Thursday, May 22, 2003

Loser

Today I am totally and irrevocably being a drain on society. I am not, as usual, watching TLC and hoping for fairies to write my dissertation while I sigh over lovely weddings and makeovers. But close enough-- I've just been playing on bulletin boards and stuff all morning. But I do have to wait around for the plumber to come and see what's wrong in our laundry room, so it's not like I'd be all that productive anyway (she says defensively.)


But I am also working on the new summer edition of the zine. (more defensively)

Neil Gaiman

I just sent this FAQ to Neil Gaiman,


I'm terribly lazy and would rather be reading good books than webpages (even if yours are delightful, and read by me regularly anyway.) But I just finished a book series I loved, and in my deep funk because I have no more of those favorites to read, having gobbled them up greedily, and bereftly looking for another author like her (Jaqueline Carey), I found you had positively reviewed Storm Constantine (who amazon listed as "similar to Carey"). Since I love your work, and respect your opinion, I bought several of Constantine's books (they haven't arrived yet but I have great hopes). So on to the lazy question:

Do you have a list of authors you would "not trade for"[I think it was 20] Anne Rices"? (that's a poorly remembered paraphrase of your review of her). People you have on that bookshelf you frequently re-read, that isn't necessarily the shelf you parade for impressing guests? Maybe ten or so, and then I can go from there? Dark, twisted, but ultimately heartwarming & funny stuff? Stuff by which Queen Victoria would *not* be amused? Goth-y stuff that makes you think? Stuff like yours, and Constantine's, and heck, maybe even Pratchett's? Since I've already gobbled up all of your books (I am working through the comics) I have to find other ways to squander the time with which I *ought* to be writing my doctoral dissertation. (Someday it will happen, maybe fairies will leave it on my computer if I ask nicely enough).

I notice that you frequently recommend books, and truly appreciate that. But a handy dandy printable list would be something wonderful because the recommendations in teeny weeny "eye-strain-o-vision"(TM) are scattered through months of blogs....

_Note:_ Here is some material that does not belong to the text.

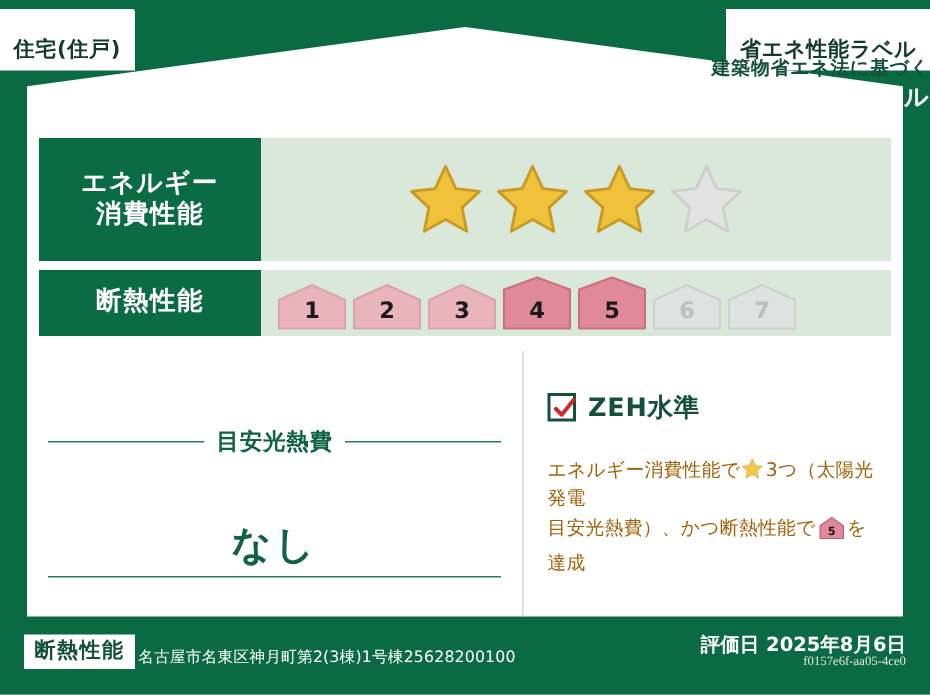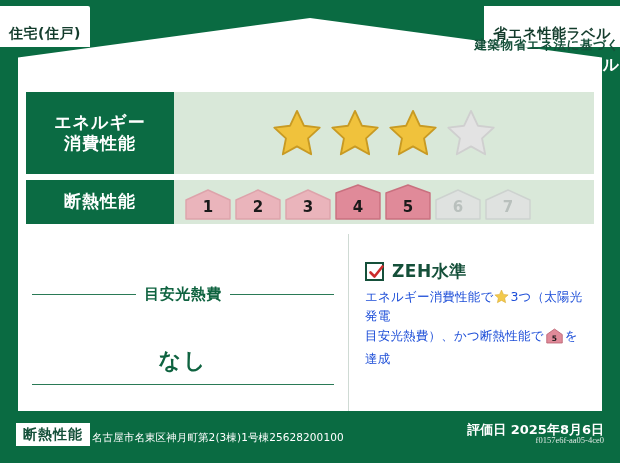"エネルギー消費性能で 3つ（太陽光発電" .zeh-desc { color: #1d4ed8 -> #a16207; margin-top: 4px -> 20px }
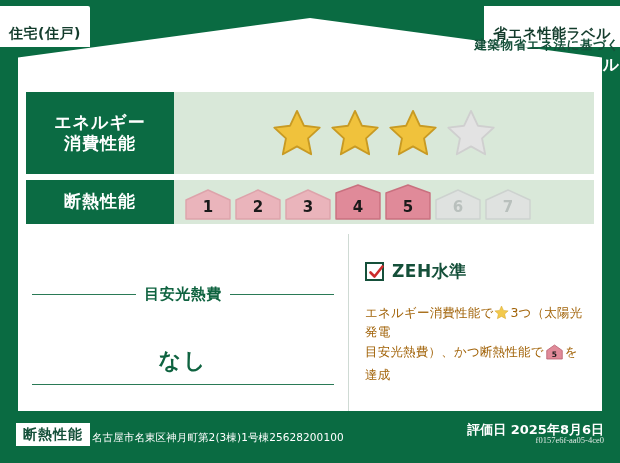"なし" .cost-value { font-size: 22px -> 26px }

Thank you even if you can't do this since you have a job to do.....
Kim Wells
(oh, and I have a website on books, and though I'm afraid you'll hate it and talk about what a dolt I am in your next blog, it will have a new issue out soon.)
www.womenwriters.net


I'll see if he answers. At the risk of sounding like I'm trying to suck up so he'll answer my post if he reads this blog entry and sees I'm trying to promote him, even though not on my gender-specific site but through this handy-dandy back door.......I really do like his blog, and it inspires me to get in here and write my own every once in a while. Mostly because I know, as a writing teacher, that to write you have to write every darn day. And I'm not doing that, and instead watching re-runs of A Wedding Story again and again and hoping beyond hope that those dissertation fairies will get busy! What do you have to leave out for dissertation fairies? I know you leave a bowl of milk out for some fairies, and liquor's good for others. What do dissertation fairies eat? Anyone know from personal experience?

Monday, May 19, 2003

E-mail rants

For a minute, there, I was really confused. I get this email, along with dozens of spam letters among other things advising me how to get viagra cheap (cause everyone knows we all need that!) that just starts out "you seem to be confusing fact with opinion" and blasting my discussion of the trouble I had with my entertainment website having political opinion. You know, with my website, I sometimes get cranky email about the different opinions-- those that have gotten the most are New Orleans on New Years' one, and the Roe v. Wade one, and, surprisingly, the review of A Year In Tuscany. But usually, it's fairly obvious what someone is talking about, and it doesn't throw me to get this hostile email in my mailbox, because they have some skill with correspondance & are clear on their point. First thing in the morning, having my first latte and moving to check my email, I don't need random hostility in my mailbox. Spam I can handle-- the delete button is getting worn off, but I can handle it.

So here's my deal. I teach technical writing to college students, and I always stress that in email, you're writing sometimes to complete strangers, but you feel like it's a conversation that is going on right now. You MUST write coherently, somewhat formally, and have your POINT be obvious. Of course, when you're forwarding stupid jokes to friends, or writing about something that IS in someone's mind right this second, this rule can be broken. You can write informally, etc. But if you're writing to someone who hasn't been thinking of you, you need to write like a Victorian. Be polite. Be wordy. Be clear & concise.

I have gotten sick of answering random hostile strangers because it usually only ends up in my obsessing for weeks over the email, and feeling bad, and worrying that the person will show up at some conference and throw a drink in my face. So now, I am handling irritating ones the same way as SPAM. ::Delete:: Not the ones with an honest query, or merely because they disagree with me (the anti-abortion guy who wrote got a long, long, carefully considered and carefully nice letter, probably a lot more than he wanted!) but anything that sets my hackles up is just going to go into the recycle bin. I don't have the energy anymore.